> **WORK TASK**: Once you reach the line that holds "- For example, in" in the listing below, output it and every line after it through the line that holds "- If someone", word for word.

> **PROVIDED RECORDS**:
▬▬▬▬▬▬
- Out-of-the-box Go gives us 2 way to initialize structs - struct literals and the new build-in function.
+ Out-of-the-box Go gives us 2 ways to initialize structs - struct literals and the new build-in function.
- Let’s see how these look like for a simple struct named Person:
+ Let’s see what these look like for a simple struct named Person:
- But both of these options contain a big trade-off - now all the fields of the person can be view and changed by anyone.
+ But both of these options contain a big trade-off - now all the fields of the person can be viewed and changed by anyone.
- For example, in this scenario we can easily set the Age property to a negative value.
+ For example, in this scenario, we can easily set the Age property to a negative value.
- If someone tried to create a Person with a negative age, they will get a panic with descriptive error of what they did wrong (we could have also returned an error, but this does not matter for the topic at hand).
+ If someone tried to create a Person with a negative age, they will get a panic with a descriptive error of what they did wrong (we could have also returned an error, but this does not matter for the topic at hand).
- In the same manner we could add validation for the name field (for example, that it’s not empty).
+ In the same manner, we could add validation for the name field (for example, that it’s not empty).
▬▬▬▬▬▬
> **EXPECTED OUTPUT**:
- For example, in this scenario we can easily set the Age property to a negative value.
+ For example, in this scenario, we can easily set the Age property to a negative value.
- If someone tried to create a Person with a negative age, they will get a panic with descriptive error of what they did wrong (we could have also returned an error, but this does not matter for the topic at hand).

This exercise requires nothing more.